## EXERCISE GOAL
In the material below, find the line with "filter: 80/20 ratio <= 1.59 -> none" and the line with "Germany | 80/20 ratio: 1.59 -> 1.62", then output both and every line between them exactly, omitting pictures.
___ DATA RECORDS ___
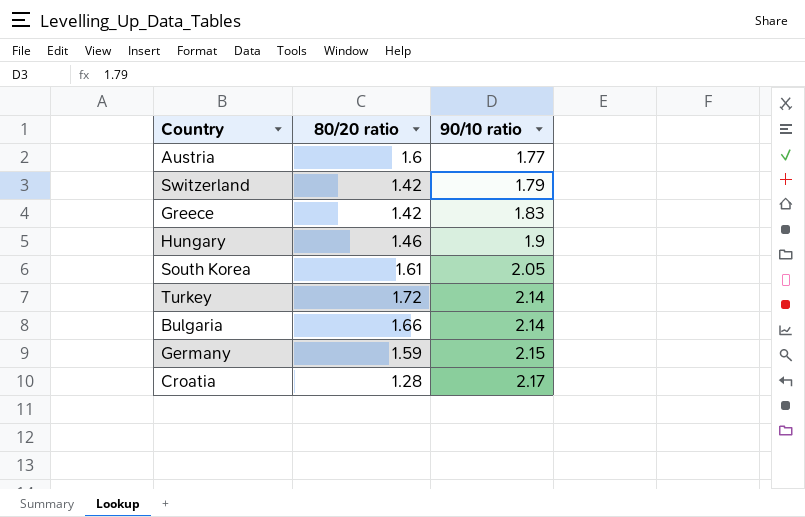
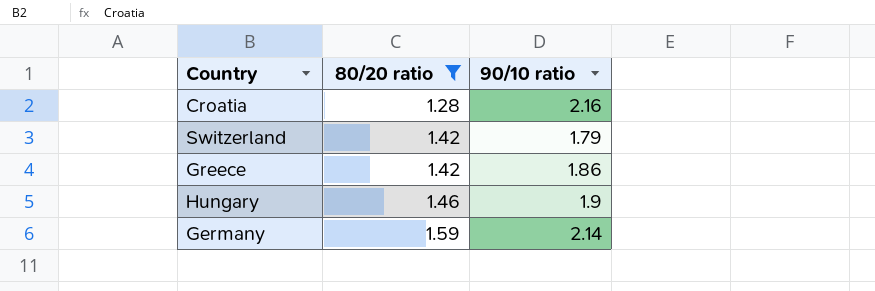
filter: none -> 80/20 ratio <= 1.59
row order: 90/10 ratio ascending -> 80/20 ratio ascending
Croatia | 90/10 ratio: 2.17 -> 2.16
Greece | 90/10 ratio: 1.83 -> 1.86
Germany | 90/10 ratio: 2.15 -> 2.14

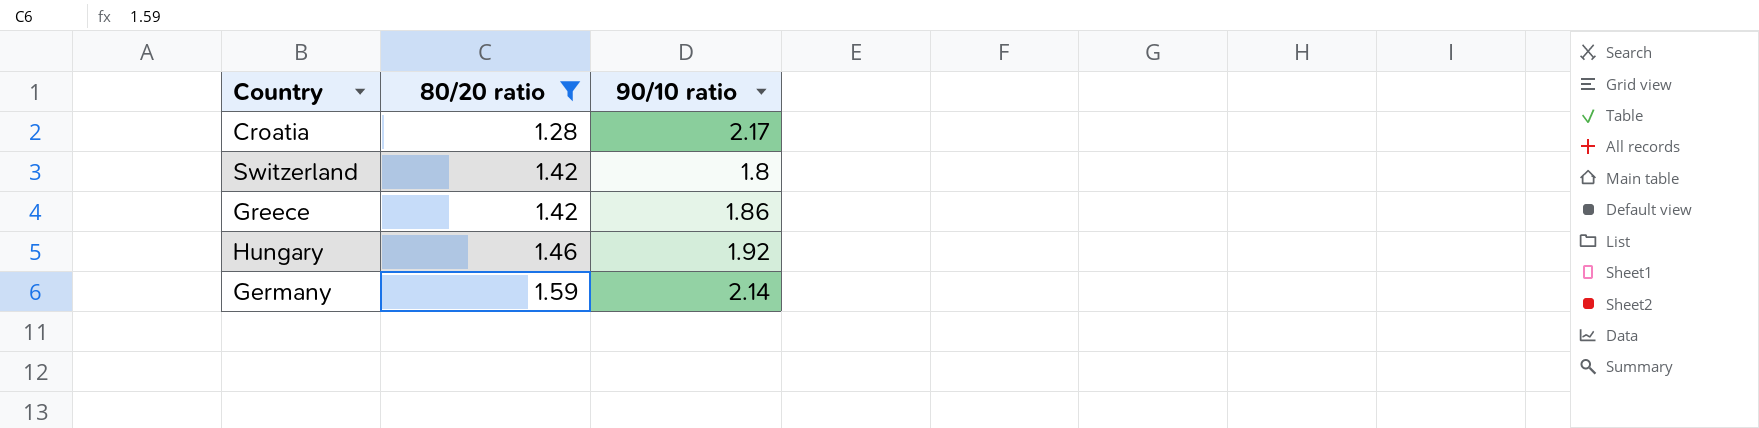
Croatia | 90/10 ratio: 2.16 -> 2.17
Switzerland | 90/10 ratio: 1.79 -> 1.8
Hungary | 90/10 ratio: 1.9 -> 1.92

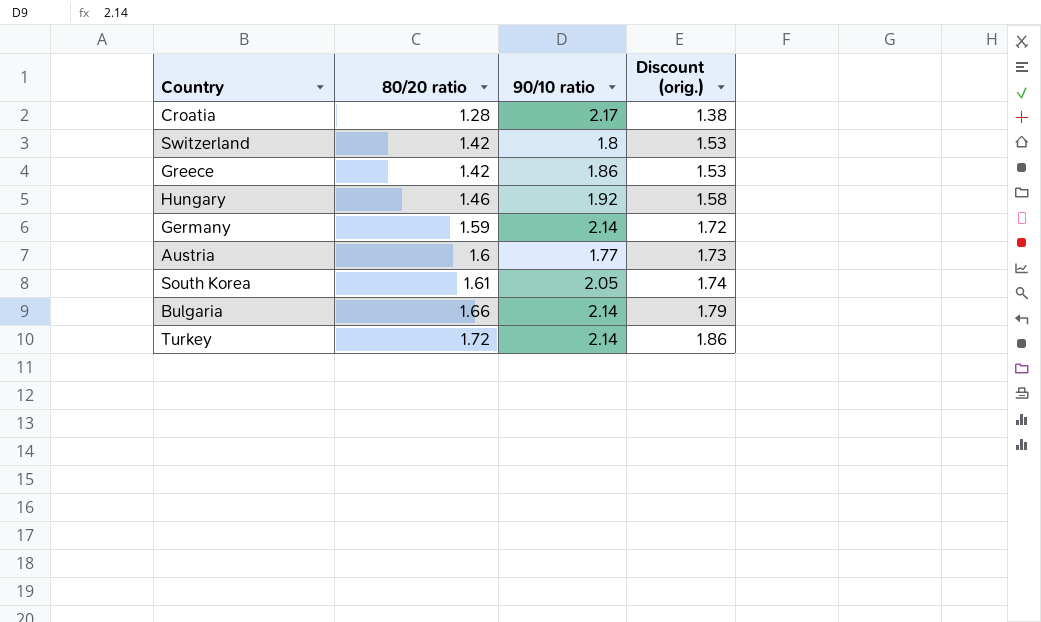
filter: 80/20 ratio <= 1.59 -> none
column Discount (orig.) | formula: none -> [80/20 ratio] * 1.08

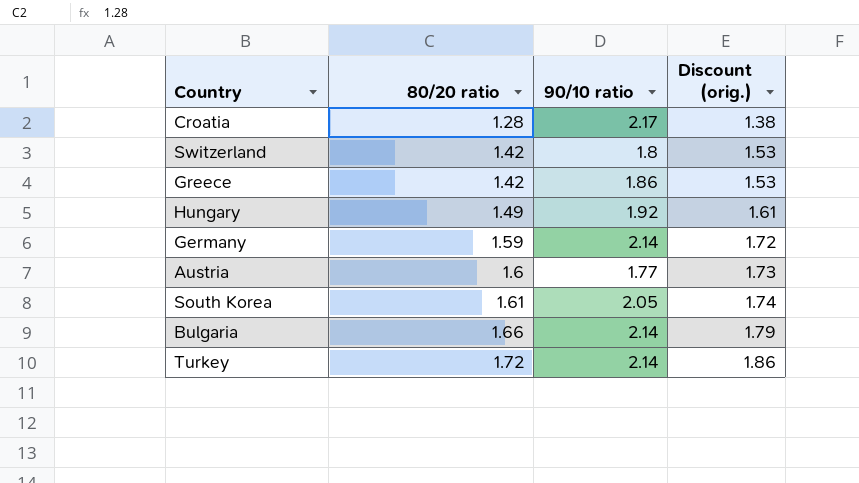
Hungary | 80/20 ratio: 1.46 -> 1.49
Hungary | Discount (orig.): 1.58 -> 1.61

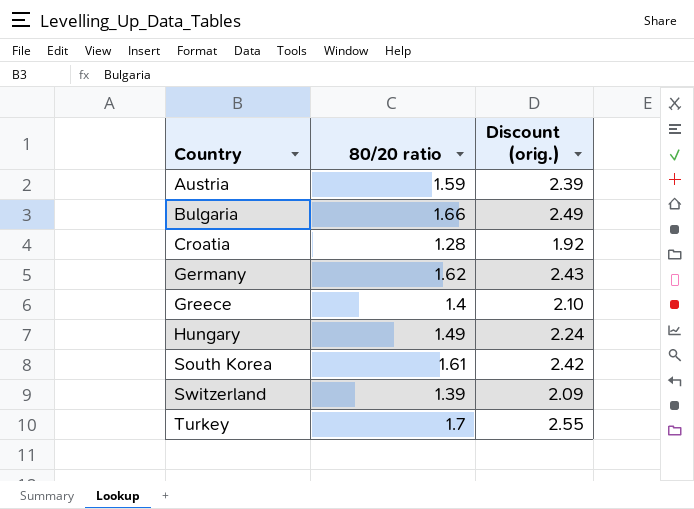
row order: 80/20 ratio ascending -> Country ascending
column 90/10 ratio | position: 3 -> none
column Discount (orig.) | formula: [80/20 ratio] * 1.08 -> [80/20 ratio] * 1.5
Austria | 80/20 ratio: 1.6 -> 1.59
Germany | 80/20 ratio: 1.59 -> 1.62
Greece | 80/20 ratio: 1.42 -> 1.4
Switzerland | 80/20 ratio: 1.42 -> 1.39
Turkey | 80/20 ratio: 1.72 -> 1.7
___
## FINAL ANSWER
filter: 80/20 ratio <= 1.59 -> none
column Discount (orig.) | formula: none -> [80/20 ratio] * 1.08

Hungary | 80/20 ratio: 1.46 -> 1.49
Hungary | Discount (orig.): 1.58 -> 1.61

row order: 80/20 ratio ascending -> Country ascending
column 90/10 ratio | position: 3 -> none
column Discount (orig.) | formula: [80/20 ratio] * 1.08 -> [80/20 ratio] * 1.5
Austria | 80/20 ratio: 1.6 -> 1.59
Germany | 80/20 ratio: 1.59 -> 1.62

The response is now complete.